To perform differential abundance analysis of the measured and predicted metabolomics data in the NLIBD cohort, we fitted a linear model to each log-transformed metabolite relative abundance profile separately, after adjusting for disease status (with HC as reference category), age, and medications: immunosuppressants (yes/no) and anti-inflammatory (yes/no).

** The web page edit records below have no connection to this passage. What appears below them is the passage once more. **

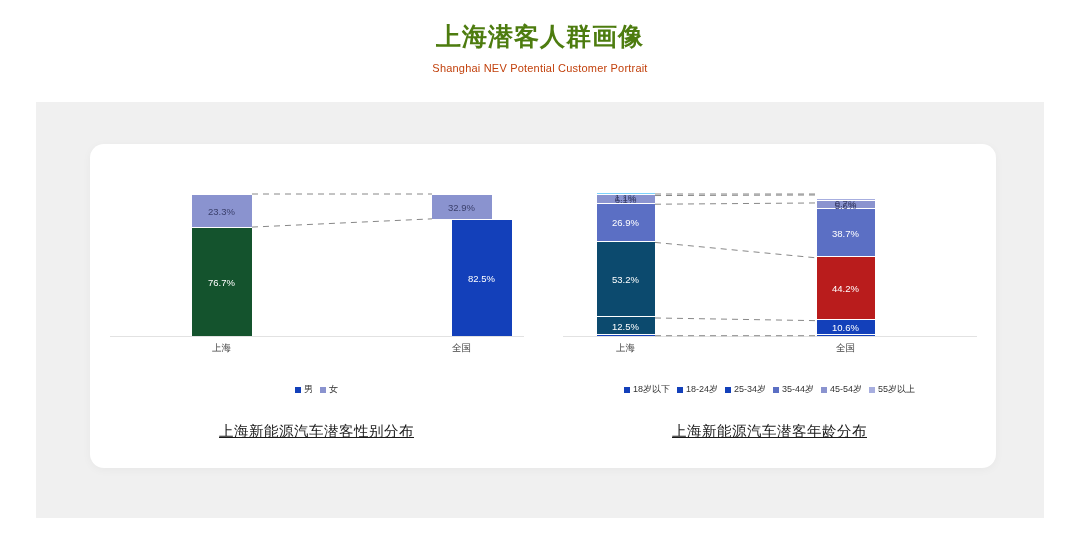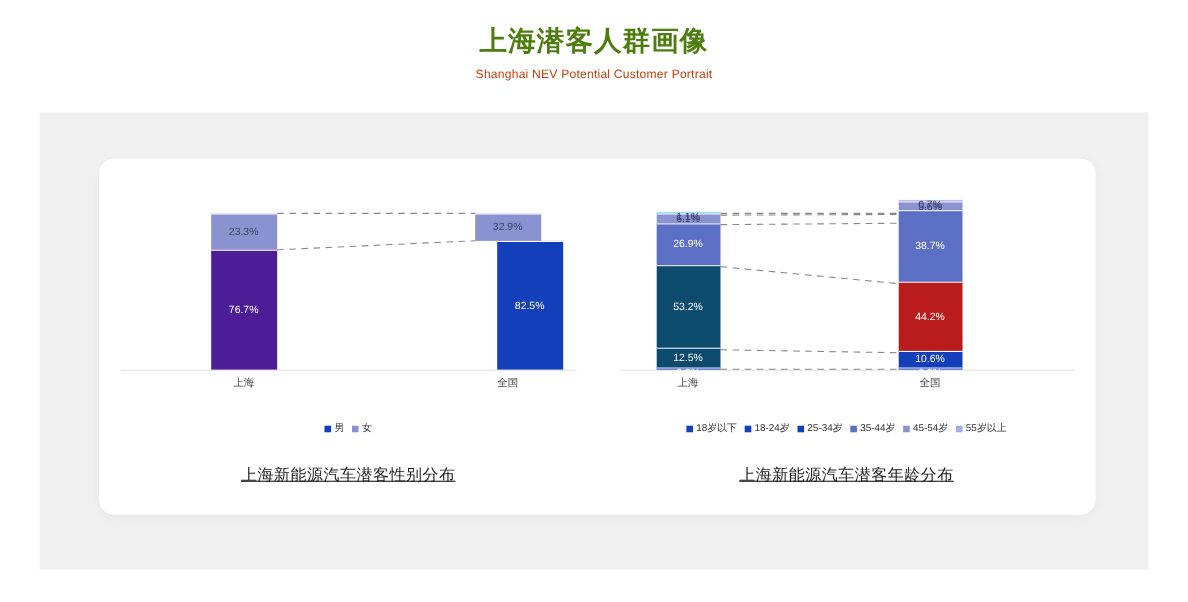--- a/index.html
+++ b/index.html
@@ -172,7 +172,7 @@
           <div class="seg" style="height: 62.764px; background: #b91c1c;">
             <span class="seg-label">44.2%</span>
           </div>
-          <div class="seg" style="height: 65px; background: rgb(91, 111, 196);">
+          <div class="seg" style="height: 48px; background: rgb(91, 111, 196);">
             <span class="seg-label">38.7%</span>
           </div>
           <div class="seg light tiny" style="height: 7.952px; background: rgb(138, 147, 207);">

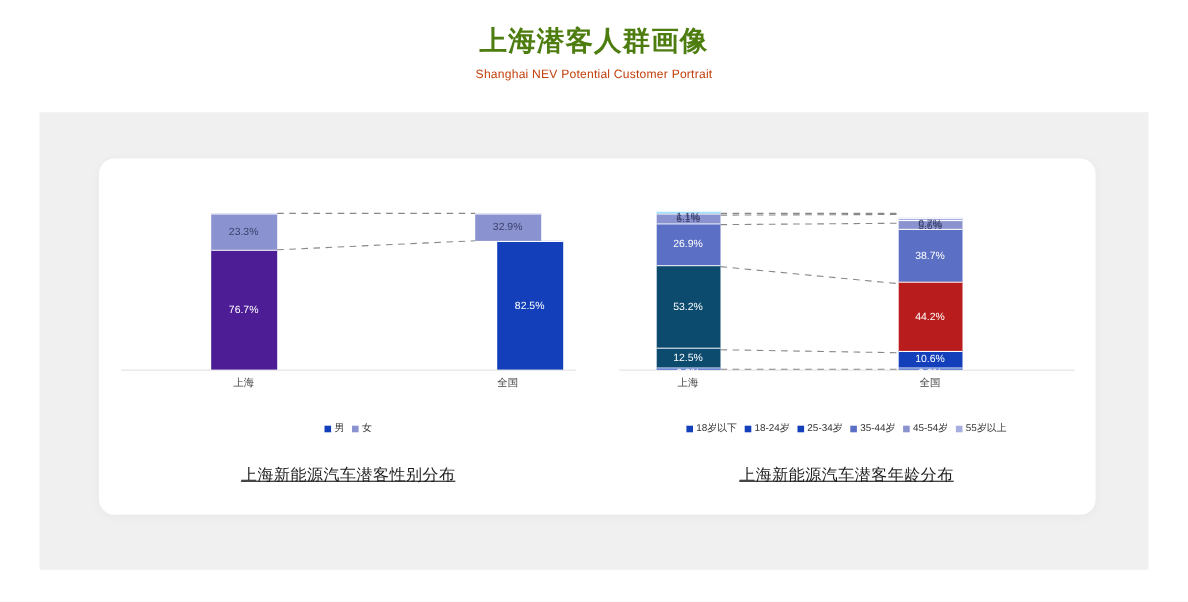--- a/index.html
+++ b/index.html
@@ -100,7 +100,7 @@
           <line x1="150" y1="8" x2="330" y2="8" stroke="#888888" stroke-width="1" stroke-dasharray="6,5"></line>
         </svg>
       <div class="bar" id="bar-gender-0" style="width: 60px; left: 90px;">
-          <div class="seg" style="height: 108.914px; background: #4c1d95;">
+          <div class="seg" style="height: 108.914px; background: #14532d;">
             <span class="seg-label">76.7%</span>
           </div>
           <div class="seg light" style="height: 33.086px; background: rgb(138, 147, 207);">

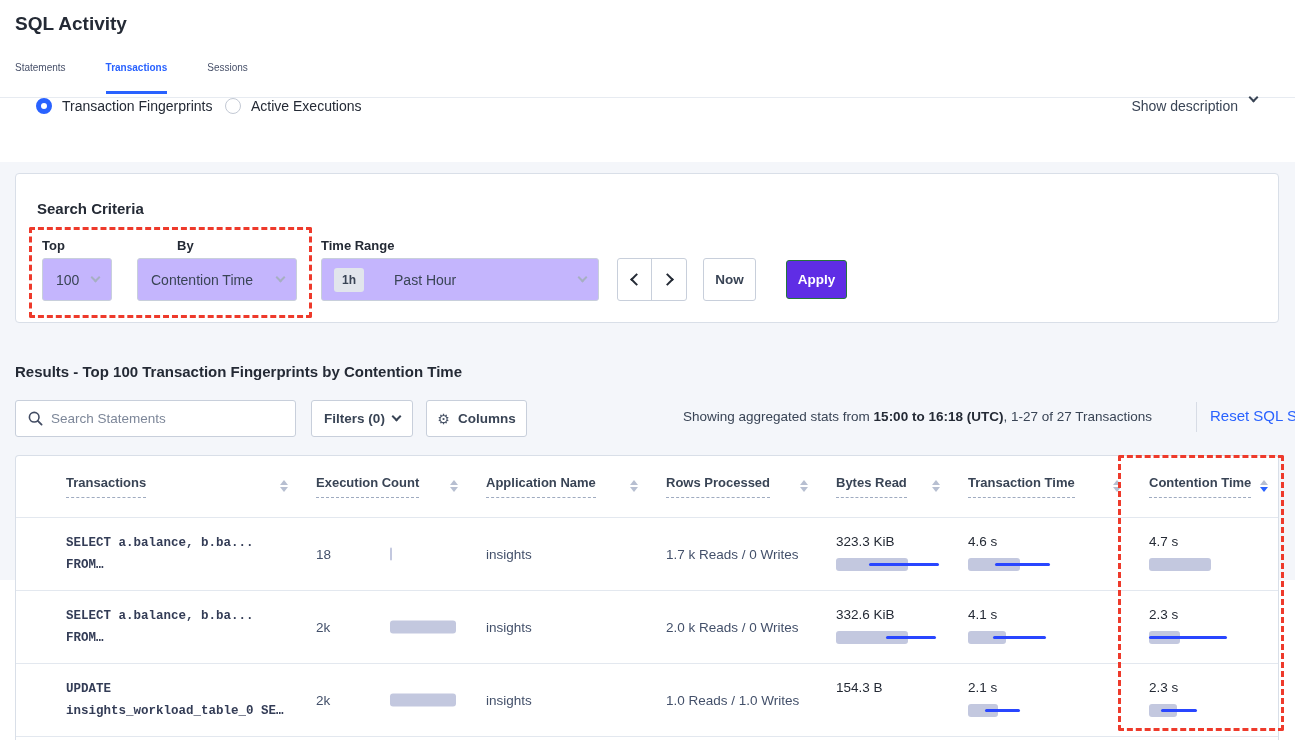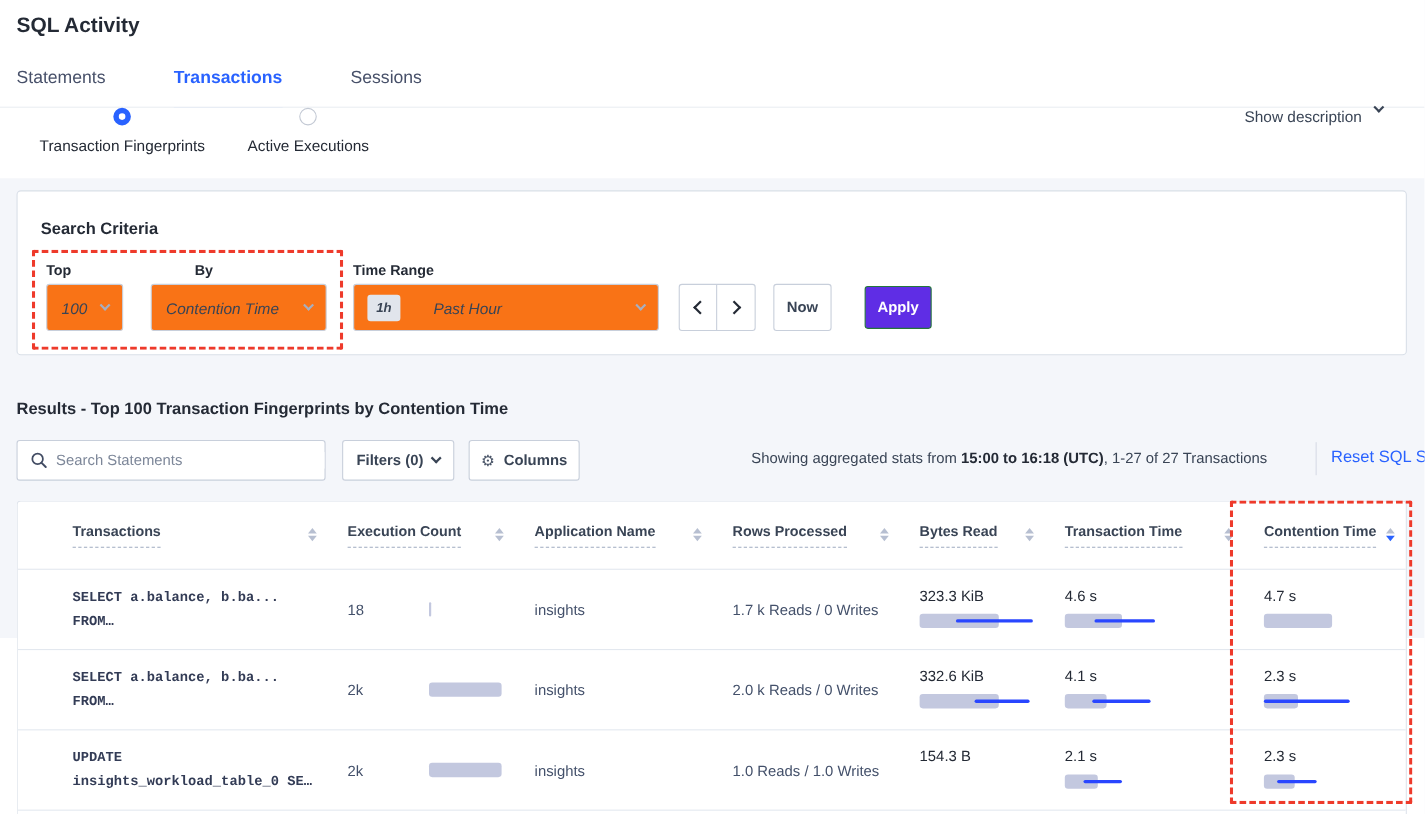--- a/index.html
+++ b/index.html
@@ -9,7 +9,7 @@
 
   
   .page-title { position:absolute; left:15px; top:13px; font-size:19px; font-weight:700; color:#242a35; }
-  .tabs { position:absolute; left:15px; top:62px; display:flex; gap:62px; font-size:16px; color:#475069; }
+  .tabs { position:absolute; left:15px; top:62px; display:flex; gap:40px; font-size:10px; color:#475069; }
   .tab { cursor:pointer; padding-bottom:18px; }
   .tab.active { color:#2962ff; font-weight:700; border-bottom:3px solid #2962ff; }
   .tabs-rule { position:absolute; left:0; top:97px; width:1295px; height:1px; background:#e7ebf1; }

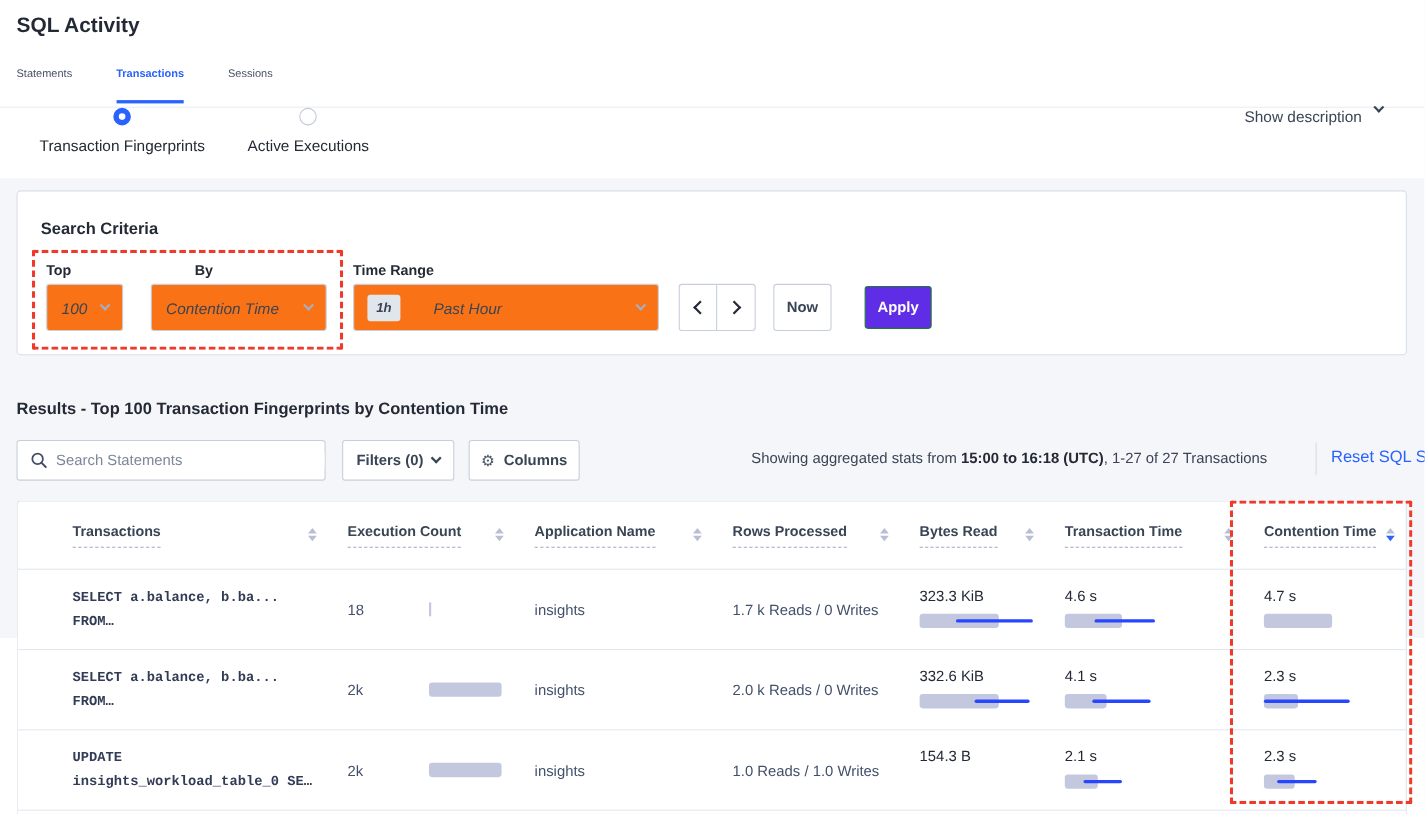--- a/index.html
+++ b/index.html
@@ -16,7 +16,7 @@
 
   
   .radio-bar { position:absolute; left:0; top:98px; width:1295px; height:64px; background:#fff; }
-  .radio-item { position:absolute; top:0; height:64px; display:flex; align-items:center; gap:10px; font-size:14px; color:#242a35; cursor:pointer;flex-direction:column; }
+  .radio-item { position:absolute; top:0; height:64px; display:flex; align-items:flex-start; gap:10px; font-size:14px; color:#242a35; cursor:pointer; }
   .radio-circle { width:16px; height:16px; border-radius:50%; }
   .radio-circle.on { border:5px solid #2962ff; background:#fff; }
   .radio-circle.off { border:1.5px solid #c3c9d4; background:#fff; }

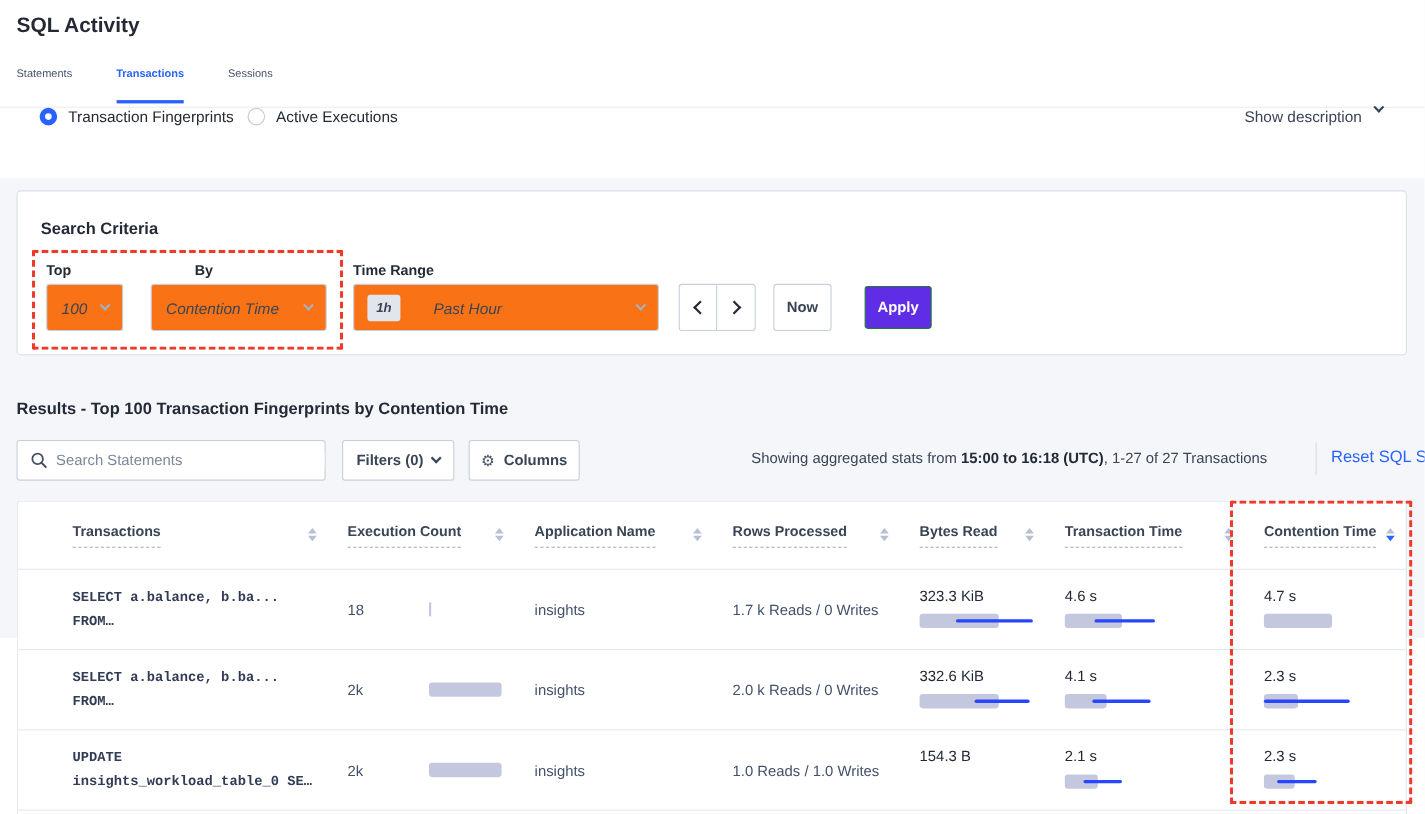--- a/index.html
+++ b/index.html
@@ -31,7 +31,7 @@
   .sc-heading { position:absolute; left:21px; top:26px; font-size:15px; font-weight:700; color:#242a35; }
   .red-dash-1 { position:absolute; left:13px; top:53px; width:283px; height:91px; border:3px dashed #ee3a2b; border-radius:2px; pointer-events:none; }
   .field-label { position:absolute; font-size:13px; font-weight:700; color:#242a35; }
-  .select { position:absolute; height:43px; border:1px solid #c8cfdb; border-radius:3px; background:#f97316; display:flex; align-items:center; font-size:14px; color:#394455; cursor:pointer;font-style:italic; }
+  .select { position:absolute; height:43px; border:1px solid #c8cfdb; border-radius:3px; background:#c4b5fd; display:flex; align-items:center; font-size:14px; color:#394455; cursor:pointer; }
   .select .val { padding-left:13px; }
   .select .chev { position:absolute; right:12px; }
   .badge-1h { display:inline-block; background:#e1e5ec; border-radius:3px; font-size:12px; font-weight:700; color:#394455; padding:5px 8px; margin-left:12px; margin-right:30px; }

Non-gut and non-human microbial profiles

We obtained several previously published data sets from publicly available databases for non-human-gut environments, each pairing 16S rRNA gene-based taxonomic data with metabolomic profiles[24,42]. In each of these data sets, we utilized the processed profiles, publicly available through the authors, but the relevant sequence data are also available through NCBI. For Data set 1, we used taxonomic profiling provided from 16S rRNA gene sequencing coupled with 1H-NMR-based metabolomics[42]. For vaginal samples in Data set 2, 16S rRNA gene analysis was performed from vaginal swabs, and paired cervicovaginal lavage fluid was collected for metabolomic analysis (targeted LC-MS for 180 compounds[24,43]). In Data set 3, taxonomic composition was again assayed using 16S rRNA gene amplicon sequencing, and metabolites were measured using global LC- and GC-MS metabolomics[24,44]. Both OTU and metabolite features with <0.0001% relative abundance in >10% of samples were discarded from downstream analysis. In addition, a variance filtering step was applied to remove features with very low variance. MelonnPan’s elastic net regularization with an LOOCV was then applied to the quality-controlled profiles.